Chocolate and Walnut Torte
I always keep packets of various nuts in the cupboard and bars of chocolate usually the 70 percent cocoa kind for a quick cake or torte if I need a dessert or an addition to school lunch box. I like this recipe as it uses loads of eggs or egg whites (if left over from making Zabaione or custard).….You can also use hazelnuts, almonds, or a mix if that is all you have in the pantry (unsalted is key for a cake recipe)….
Ingredients:
180g Dark Chocolate 70%
125g Butter melted
1 tbsp Espresso coffee (optional)
100g Brown Sugar
1 tsp Vanilla Extract
150g walnut meal (use walnuts, almonds, hazelnuts and blend in food processor, I use a Nutri Bullet takes less than 30 seconds)
5-6 egg whites whipped until thick and foamy (make sure bowl is clean)

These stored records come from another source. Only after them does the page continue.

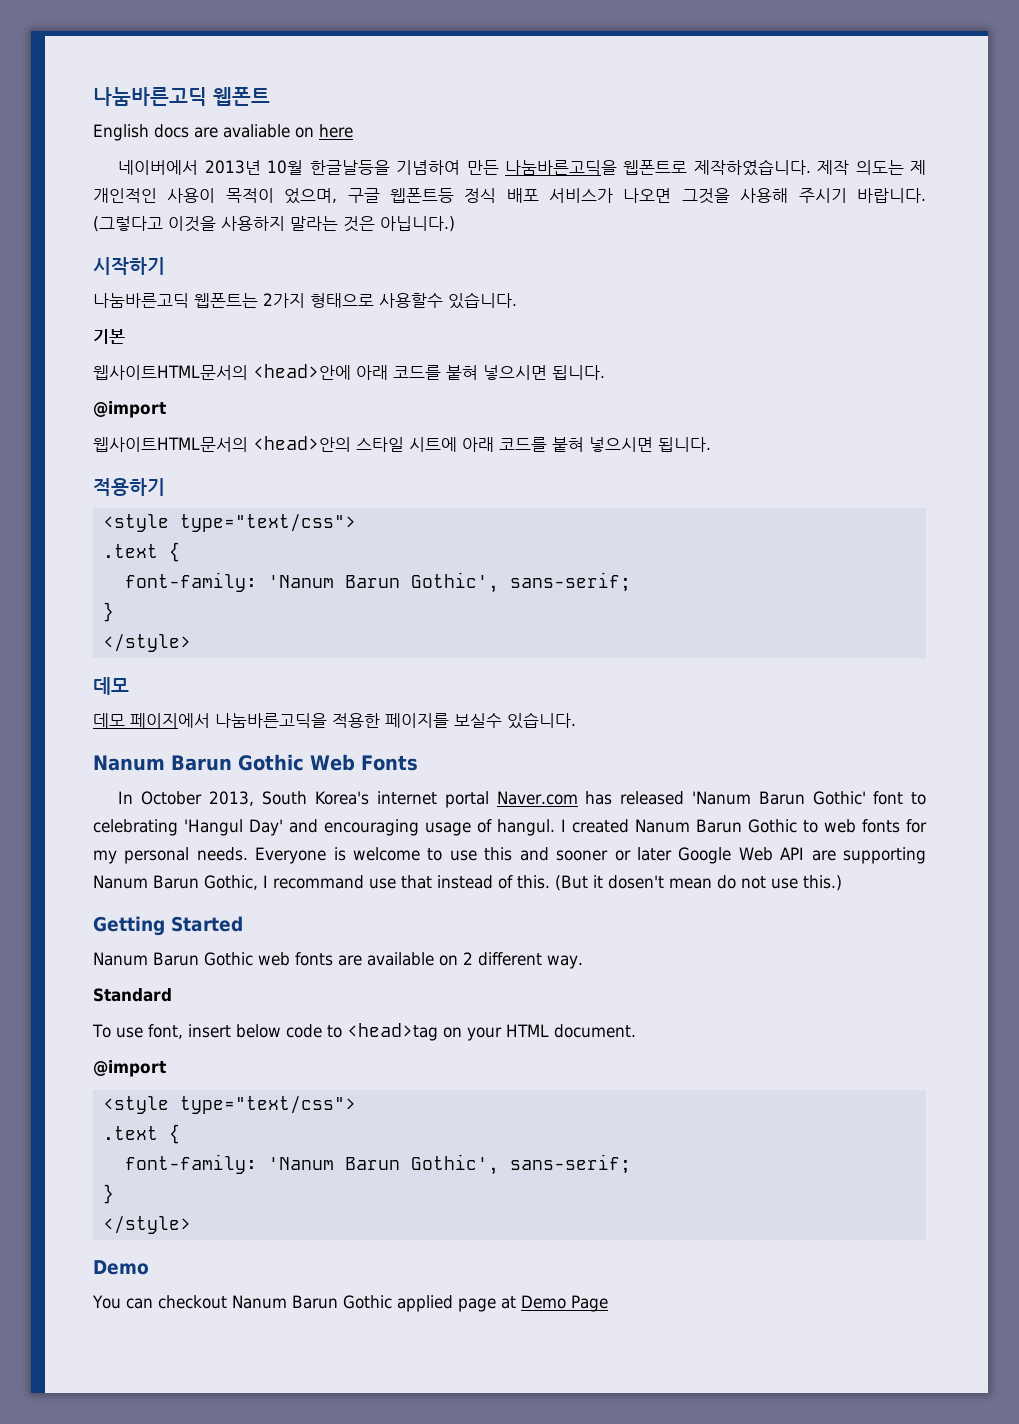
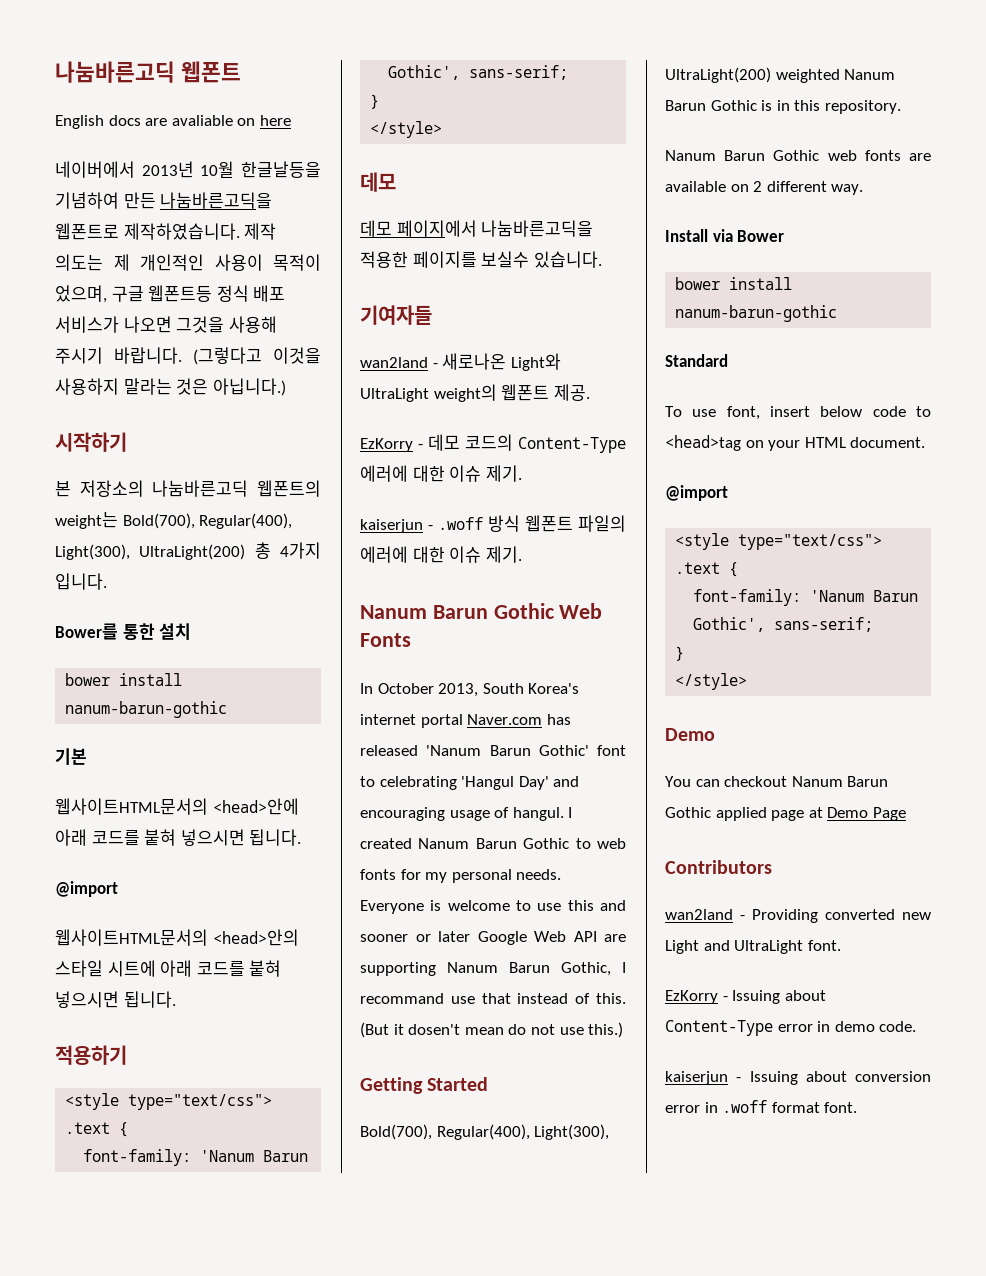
- 나눔바른고딕 웹폰트는 2가지 형태으로 사용할수 있습니다.
+ 본 저장소의 나눔바른고딕 웹폰트의 weight는 Bold(700), Regular(400), Light(300), UltraLight(200) 총 4가지 입니다.
+ Bower를 통한 설치
+ bower install nanum-barun-gothic
+ 기여자들
+ wan2land - 새로나온 Light와 UltraLight weight의 웹폰트 제공.
+ EzKorry - 데모 코드의 Content-Type 에러에 대한 이슈 제기.
+ kaiserjun - .woff 방식 웹폰트 파일의 에러에 대한 이슈 제기.
+ Bold(700), Regular(400), Light(300), UltraLight(200) weighted Nanum Barun Gothic is in this repository.
+ Install via Bower
+ bower install nanum-barun-gothic
+ Contributors
+ wan2land - Providing converted new Light and UltraLight font.
+ EzKorry - Issuing about Content-Type error in demo code.
+ kaiserjun - Issuing about conversion error in .woff format font.

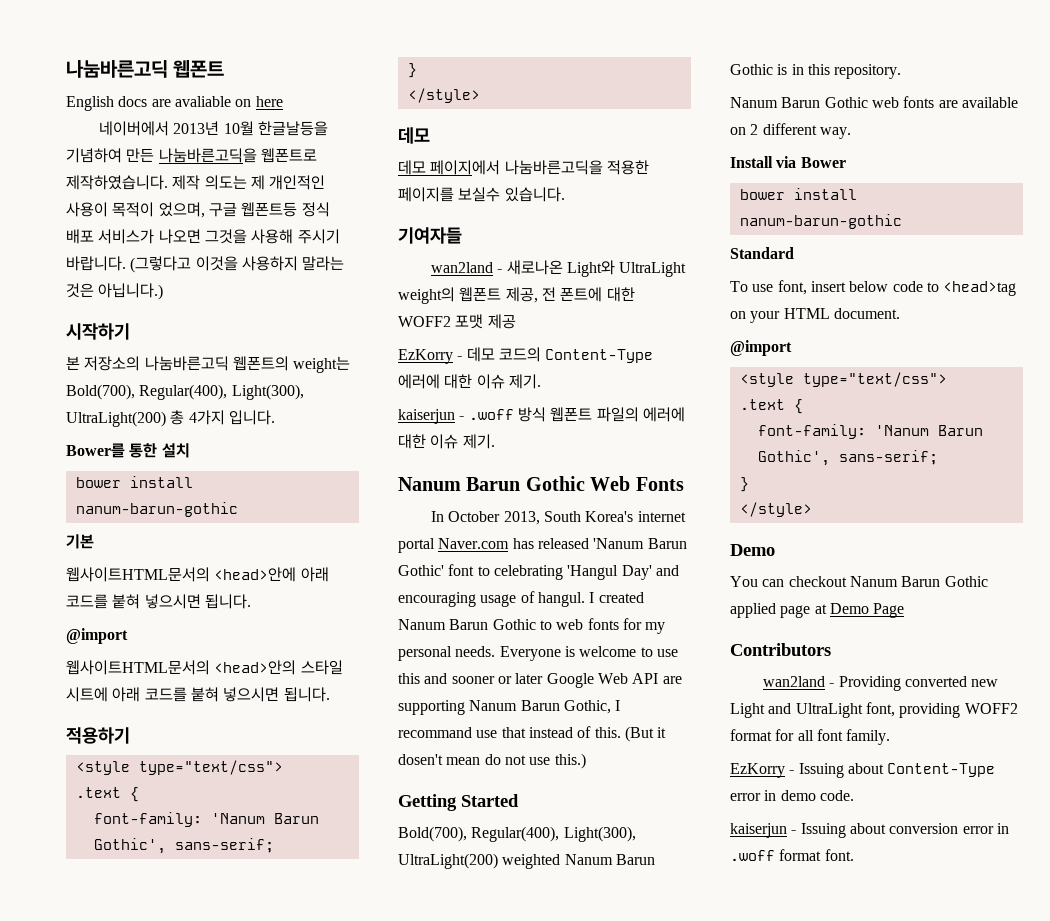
- wan2land - 새로나온 Light와 UltraLight weight의 웹폰트 제공.
+ wan2land - 새로나온 Light와 UltraLight weight의 웹폰트 제공, 전 폰트에 대한 WOFF2 포맷 제공
- wan2land - Providing converted new Light and UltraLight font.
+ wan2land - Providing converted new Light and UltraLight font, providing WOFF2 format for all font family.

20cm spring form tin lined and greased, oven at 180 degrees (moderate)
Method:
Melt chocolate and butter together in small saucepan very gently on low heat stirring continually as not to burn or stick to side (take straight off heat if bubbles and stir vigorously). Add coffee and stir, put to the side.
Whip egg whites until thick and foamy in large bowl, set aside.
Add sugar and vanilla to chocolate and mix. Add walnut meal combine. Lastly, with large spoon add to egg white bowl and stir until creamy and combined all together.
Place mix in tin and bake for 30 minutes. Take out of the oven gently, the cake will deflate a little.